Este início de década a que podemos chamar de algum modo como os anos 20 do século XXI é uma oportunidade para, no Entroncamento, olharmos com alguma curiosidade pelo retrovisor do tempo, recordando o que esteve previsto construir no nosso burgo nos mesmos anos 20 do século passado. Eram projetos de grande fôlego e bitola larga na visão dos empreendedores nacionais e internacionais, e mesmo da própria empresa dos caminhos de ferro. E resultavam de uma perspetiva de estratégia de desenvolvimento integrado do país, em que os caminhos de ferro tinham elan e eram um dos pilares essenciais, e cujo impacto na então aldeia ferroviária seria naturalmente enorme.

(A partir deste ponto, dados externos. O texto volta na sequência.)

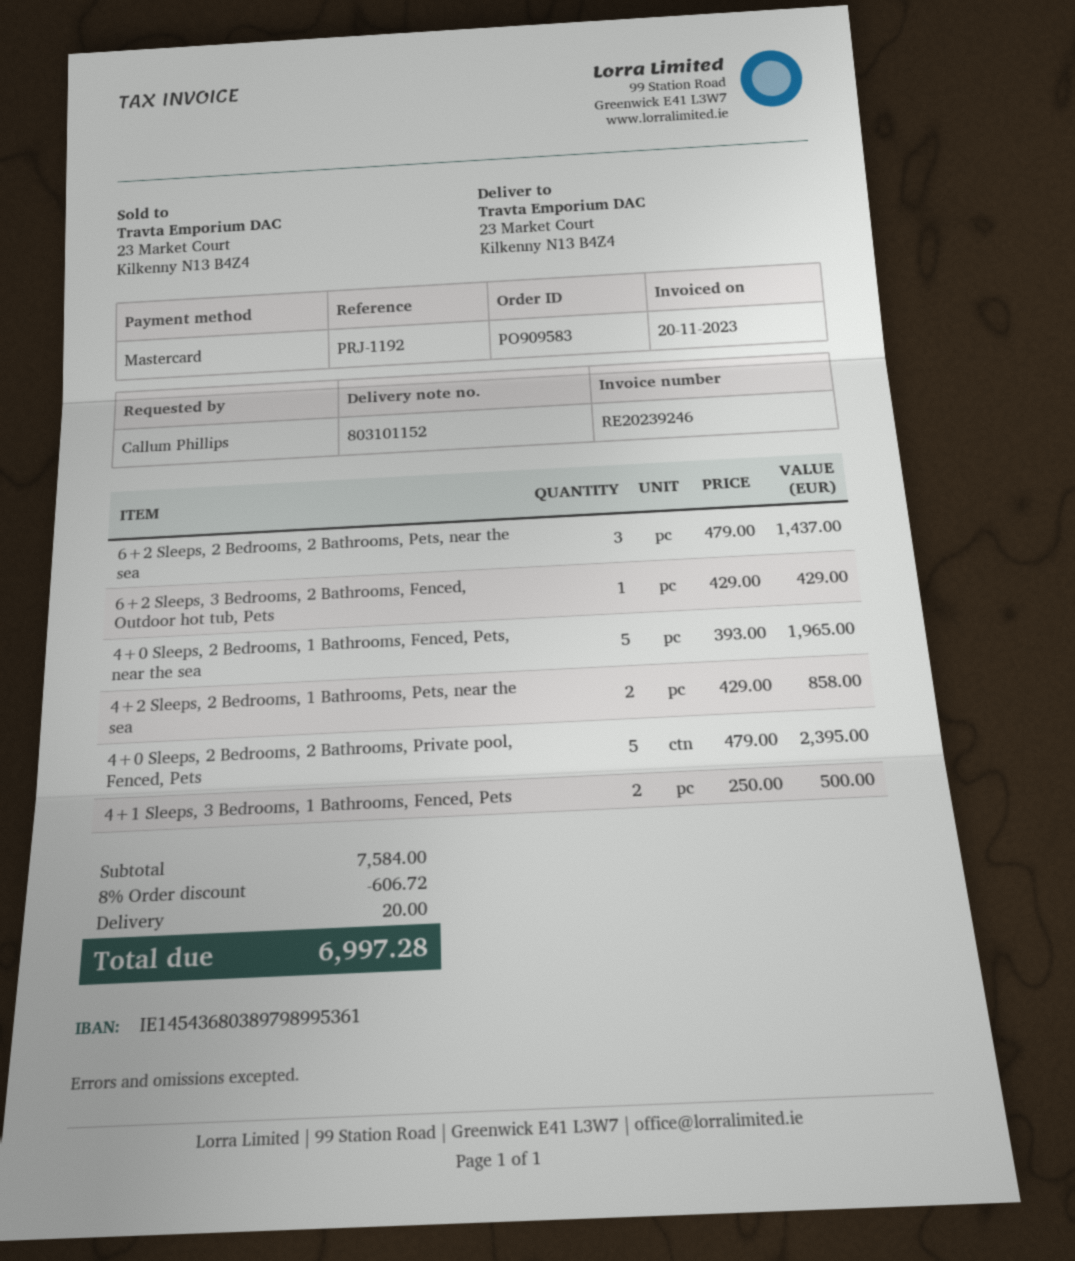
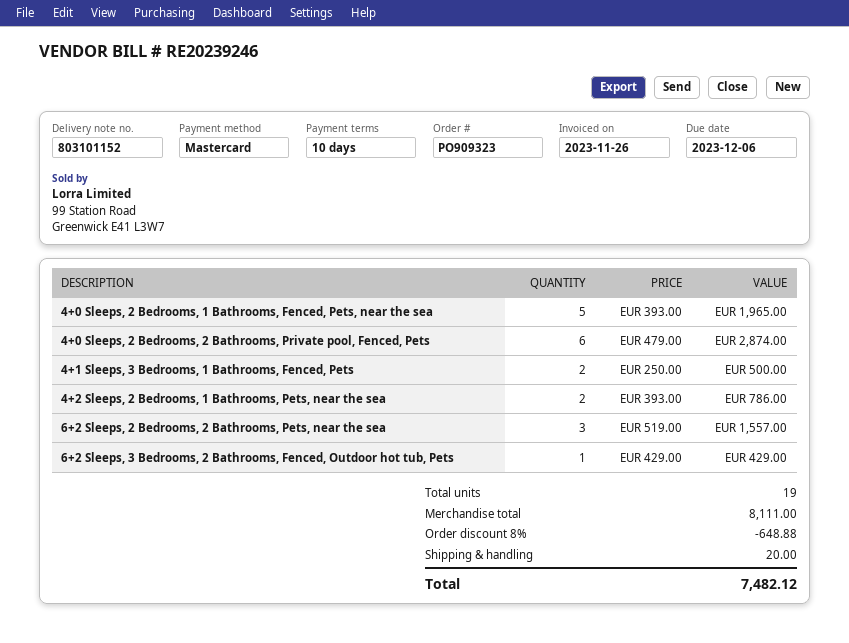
order number: PO909583 -> PO909323
invoice date: 2023-11-20 -> 2023-11-26
6+2 Sleeps, 2 Bedrooms, 2 Bathrooms, Pets, near the sea: 3 x 479.00 = 1437.00 -> 3 x 519.00 = 1557.00
4+2 Sleeps, 2 Bedrooms, 1 Bathrooms, Pets, near the sea: 2 x 429.00 = 858.00 -> 2 x 393.00 = 786.00
4+0 Sleeps, 2 Bedrooms, 2 Bathrooms, Private pool, Fenced, Pets: 5 x 479.00 = 2395.00 -> 6 x 479.00 = 2874.00
subtotal: 7584.00 -> 8111.00
discount: 8% = 606.72 -> 8% = 648.88
total: 6997.28 -> 7482.12

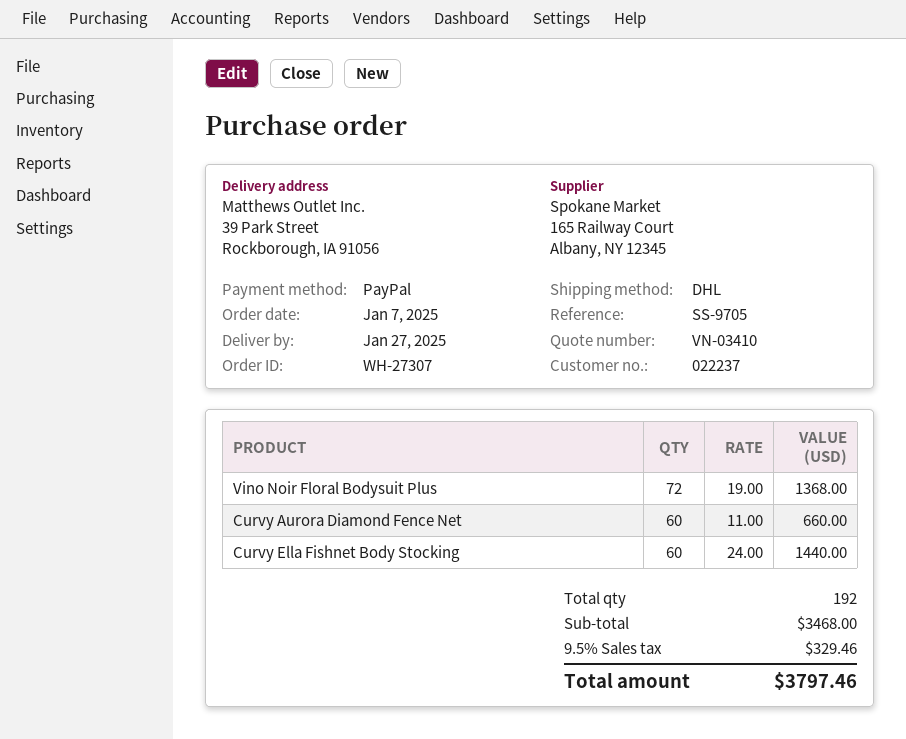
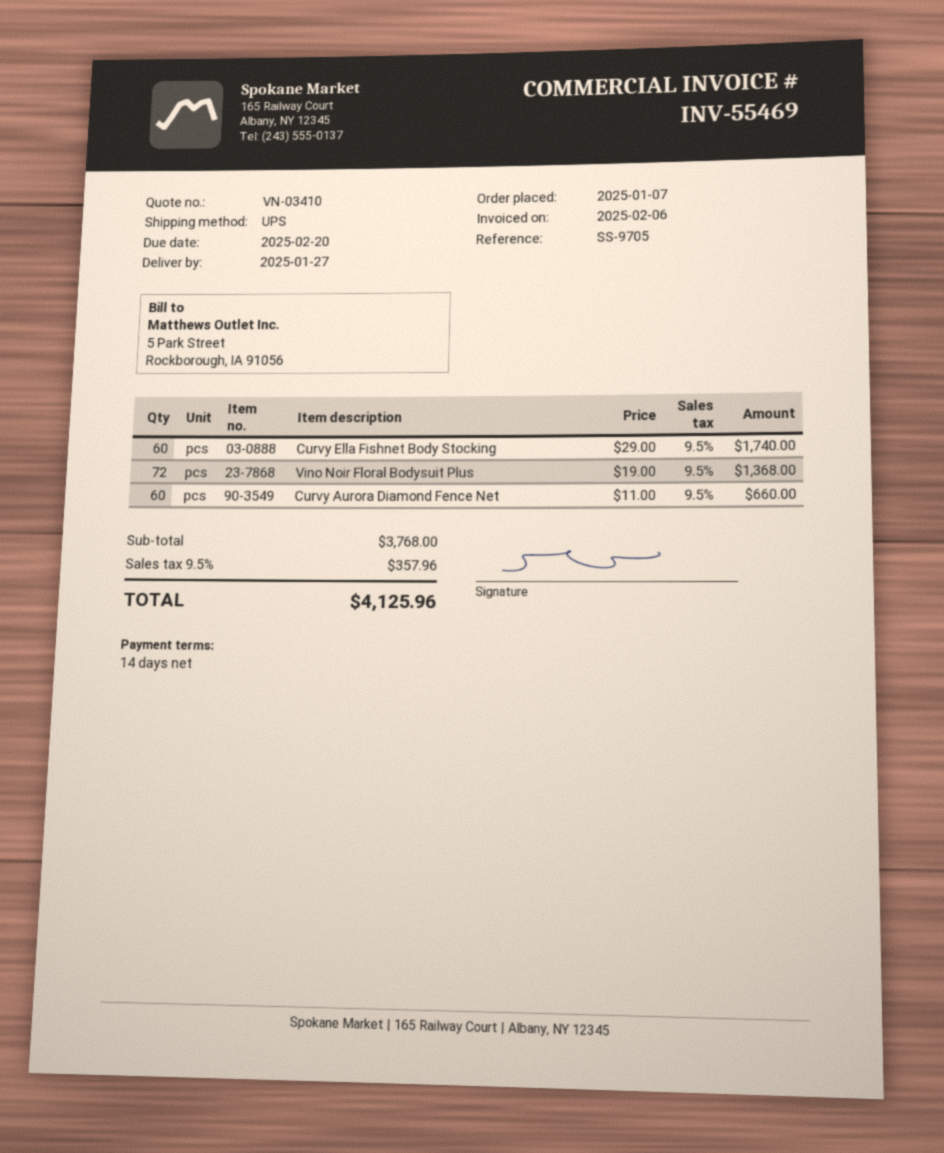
shipping method: DHL -> UPS
Curvy Ella Fishnet Body Stocking: 60 x 24.00 = 1440.00 -> 60 x 29.00 = 1740.00
subtotal: 3468.00 -> 3768.00
tax: 9.5% = 329.46 -> 9.5% = 357.96
total: 3797.46 -> 4125.96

O primeiro grande investimento, estudado e proposto logo no início da década de 1920 pela CP à Direção Geral dos Caminhos de Ferro, foi a construção de uma via férrea do Entroncamento até à Serra da Mendiga  ̶ e eventual prolongamento de mais alguns quilómetros até se ligar com a Linha do Oeste. A pertinência da linha, que teria a sua passagem prevista por Torres Novas, Gouxaria, Alcanena, Amiais de Cima, Alcanede, Alqueidão e Rio Maior, ligava-se sobretudo ao escoamento dos carvões do Couto Mineiro do Lena até ao Entroncamento, cuja localização beneficiada na Linha do Norte e do Leste permitiria também o transporte ferroviário do carvão até às Beiras. Era uma ligação, que possibilitaria escala e que tornaria mais barata a chegada do combustível fóssil aos mais diversos pontos de consumo dispersos pelo país. A empresa mineira concessionária The Match and Tobacco Co., que tinha também outros negócios e estava cotada em bolsa, disponibilizou-se a construir alguns quilómetros de linha, ficando os 50 km, que atravessariam a Serra de Candeeiros e o Planalto de Santo António, por conta da Companhia dos Caminhos de Ferro Portugueses, ou seja, do Estado. Além do seu papel ativo na distribuição e entregas do carvão e no acesso a novos mercados, a CP, que também tinha créditos na Match, era ela própria um cliente diretamente interessado para as suas primitivas locomotivas a carvão e vapor que a toda a hora percorriam os milhares que quilómetros do mapa ferroviário português. Mas o negócio correu bastante mal. O carvão das minas da Bezerra já estava próximo do esgotamento, e o que se produzia em maior quantidade no couto mineiro não tinha qualidade, gorando-se a santa aliança entre a ferrovia e a extração mineira, que sempre esteve na base do desenvolvimento industrial clássico. A Match começou também com problemas financeiros (falira a sua principal acionista, a Sociedade Torelades), a CP idem, as suas relações tornaram-se cada vez mais difíceis, e a linha mineira para o Entroncamento, que também chegou a prever o transporte de passageiros das povoações intermédias, nunca chegaria sequer a assentar os primeiros carris. Igualmente falecidas no papel nessa altura ficaram as construções das ferrovias que ligavam a aldeia do Entroncamento à Serra da Estrela (em Gouveia), que já tinha o aval das entidades militares, e a aventura prototurística que chegaria à Nazaré, e outra, até Montargil e Mora.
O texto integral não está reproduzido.